RECORDS FOR THE EXERCISE:
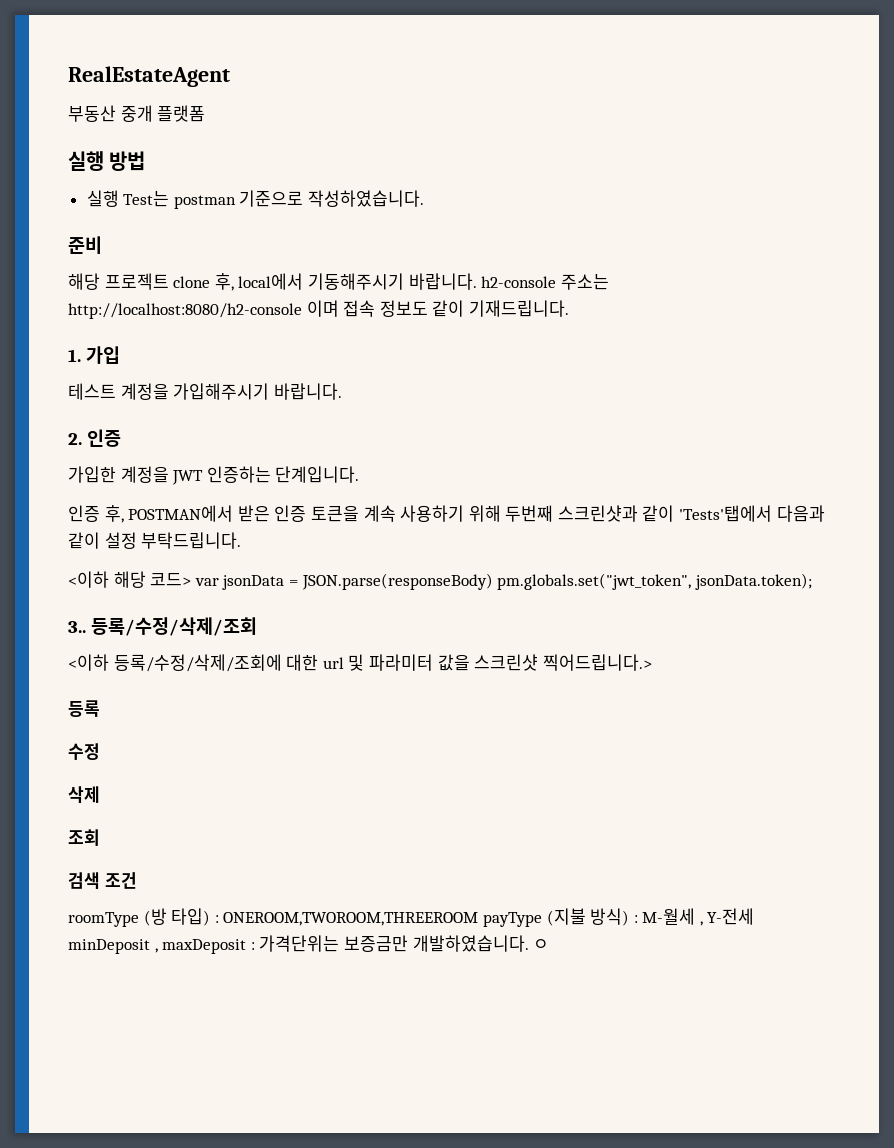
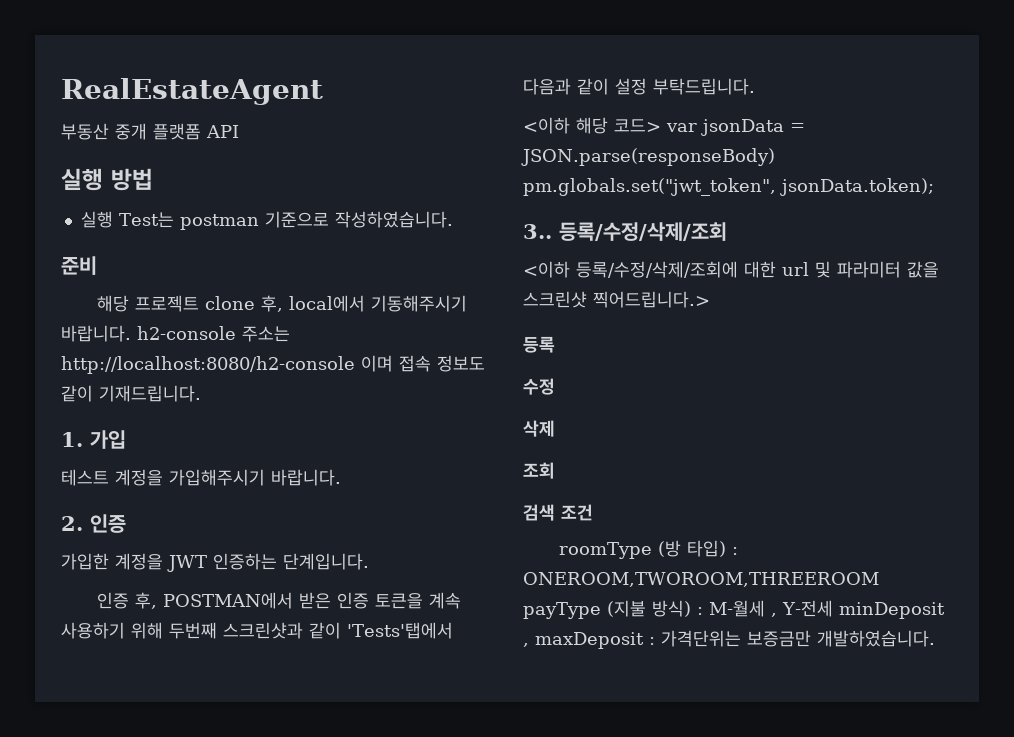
(206, 113) none -> [206,125,239,138] API
[533,939,550,950] ㅇ -> (935, 638) none

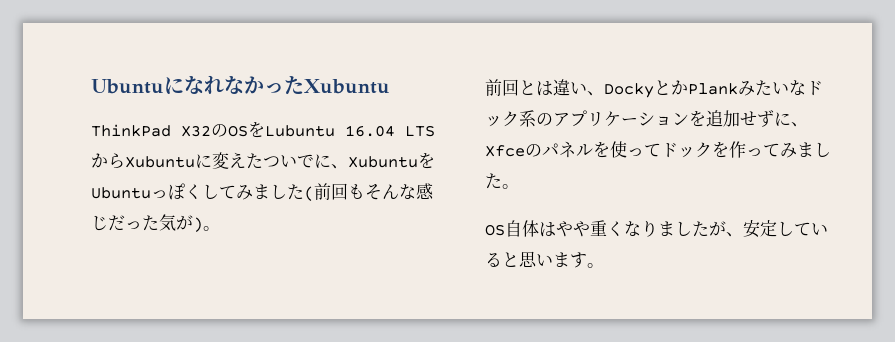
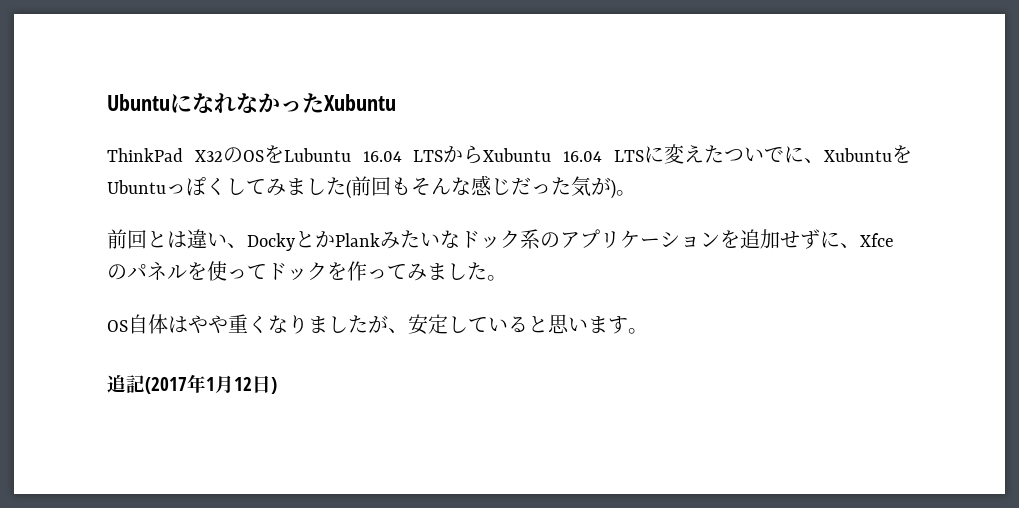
(195, 162) none -> [563,150,644,162] 16.04 LTS
(604, 265) none -> [107,374,277,394] // 追記(2017年1月12日)

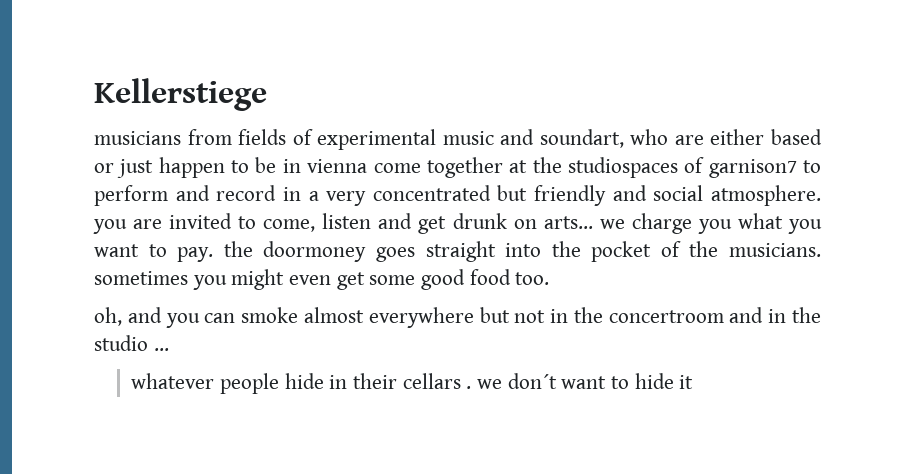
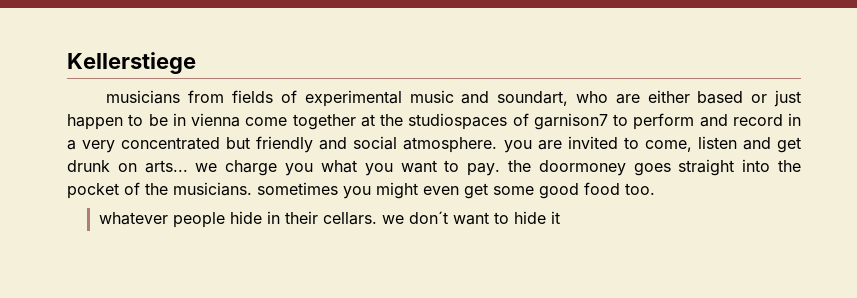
[94,307,822,328] [94,335,169,351] // oh, and you can smoke almost everywhere but not in the concertroom and in the studio ... -> (655, 189) none
[402,373,472,389] cellars . -> [322,212,377,225] cellars.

WHAT IS EXPECTED:
Only the text of the records above is to be reproduced, exactly as given; the pictures are dropped.

RESULT OF THE TASK:
(206, 113) none -> [206,125,239,138] API
[533,939,550,950] ㅇ -> (935, 638) none

(195, 162) none -> [563,150,644,162] 16.04 LTS
(604, 265) none -> [107,374,277,394] // 追記(2017年1月12日)

[94,307,822,328] [94,335,169,351] // oh, and you can smoke almost everywhere but not in the concertroom and in the studio ... -> (655, 189) none
[402,373,472,389] cellars . -> [322,212,377,225] cellars.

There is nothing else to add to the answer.